At this point in her new career, she was called “Hameshuga-at”, the crazy woman. She didn’t stop moving. She called her workshop Lifeline.

Myriam’s Lifeline Project became very successful. Schools from all over Jerusalem gave her their books to rebind, not out of compassion, but because Lifeline provided the best quality service at the lowest price. The elders were paid a fair salary, and they were given back their lives.

She then took her students on tours of the workshop and showed them that old people can be very productive. She taught kids that they must treat the elderly with respect. She taught the elderly that they can feel a sense of self-respect, of self-esteem and self-worth.

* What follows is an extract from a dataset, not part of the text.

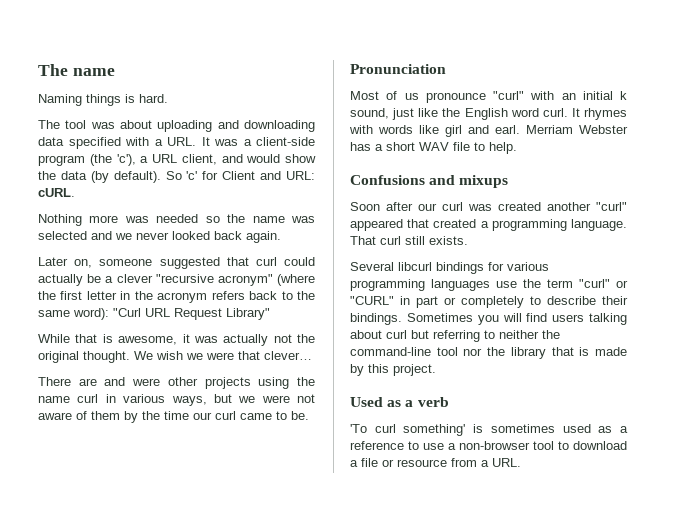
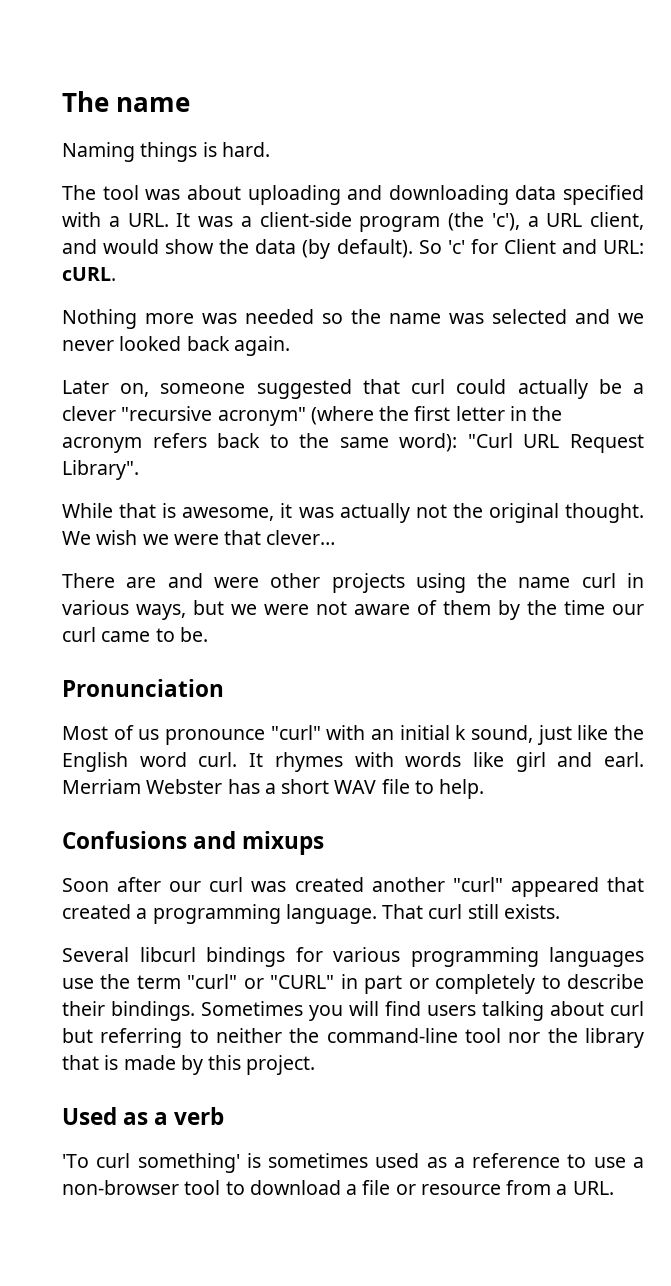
[226,308,270,320] Library" -> [62,460,139,480] Library".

Myriam was not satisfied. She expanded Lifeline to include a ceramics workshop where the elderly created unique jewelry, pottery, tile painting, leatherwork and ceramic combinations, mezuzot, menorot and other Judaica.

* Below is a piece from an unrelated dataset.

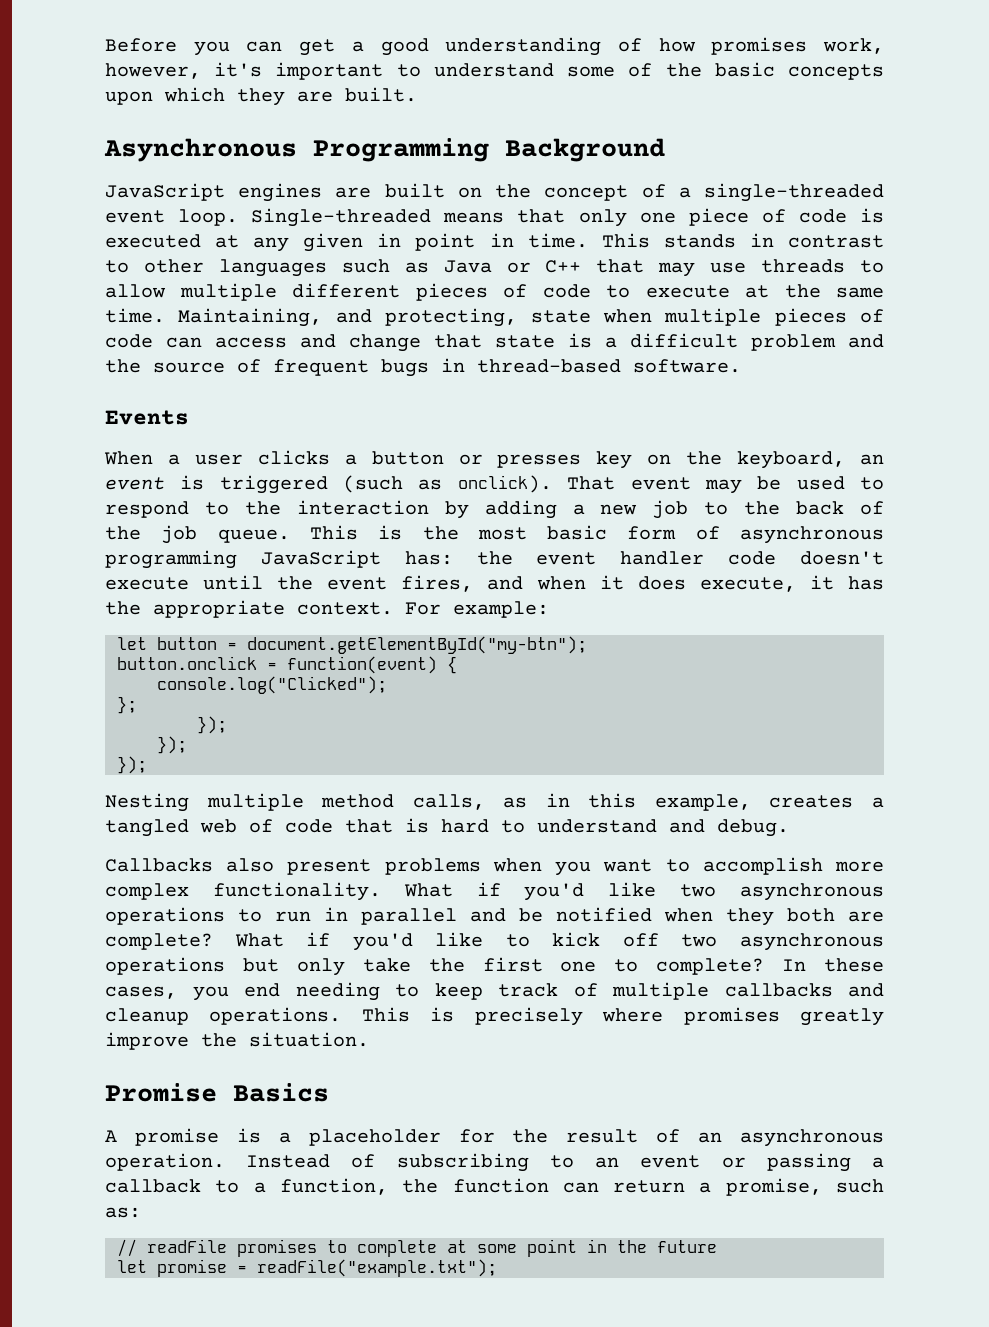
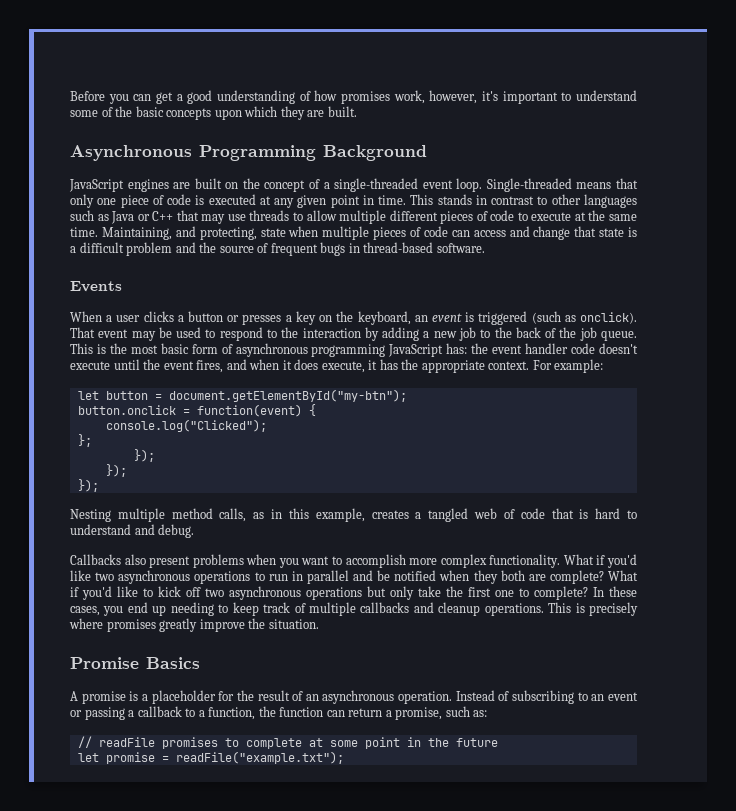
[377,233,402,247] in -> (327, 201) none
(582, 461) none -> [285,315,292,322] a
(280, 990) none -> [152,605,167,616] up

Then she created a carton-making workshop that built boxes for commercial businesses. Upstairs, she built a Metal Shop and a Needlework Shop. The elders design and create beautiful embroidery, crocheting, knitting, toys, sweaters, table clothes and more. In the Weaving Workshop the elders made Talitot and other fine items.

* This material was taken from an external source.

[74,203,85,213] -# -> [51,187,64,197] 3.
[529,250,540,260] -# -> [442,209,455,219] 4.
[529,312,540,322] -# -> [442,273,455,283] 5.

Many elderly people had other skills. So Myriam set up a choir, a meals-on-wheels program that services 200 people a week, a Shoemaker’s Shop, a Carpentry Shop, a Needlecraft Shop for the disabled and a retail store she called The Elder Craftsman where Lifeline products are sold.

The Elder Craftsman has products which won awards again and again in fairs and exhibitions within Israel and outside the country– and that are now being sold in the U.S.A. At one time, over fifty percent of Lifeline’s income came from the store’s profits.

By 1988, Lifeline employed almost five hundred elderly people. Lifeline employees do not live on the premises. They come to work every day, as in any other business. It is not an old age home. There is no odor of medicine.

Lifeline employees include elderly people born in Algeria, Morocco, Tunisia, Libya, Iraq, Iran, Egypt, Greece, Italy, the Netherlands, France, England, Germany, Austria, Argentina, South Africa, and the U.S.A. Many are Holocaust survivors. There are Jews, Arab, and Christians all working side-by-side in a spirit of harmony and mutual cooperation.

Myriam Mendilow has taken depressed elderly people who felt despair, hopeless and helpless, and turned them into enthusiastic, happy, energetic, employees, who design and create items of beauty. Most of these people reduce their medication dramatically. They live longer, healthier, and more respectable lives.

Myriam Mendilow, a school teacher with a dream, but without any money, took “half-dead” people whom the world gave up on and gave them a chance to “come back to life.” And they did. She has taken thousands of students (both young and old) on tours of the Lifeline facilities and inspired them to rethink their perception of the elderly. She has convinced others throughout the world to create their own versions of Lifeline. Her goal was to make dreamers and visionaries of all her students. More importantly, she wanted people to act on those dreams and visions. She taught the world a lesson about chesed, about caring for others and about human dignity. She taught the world that chesed should be for all people.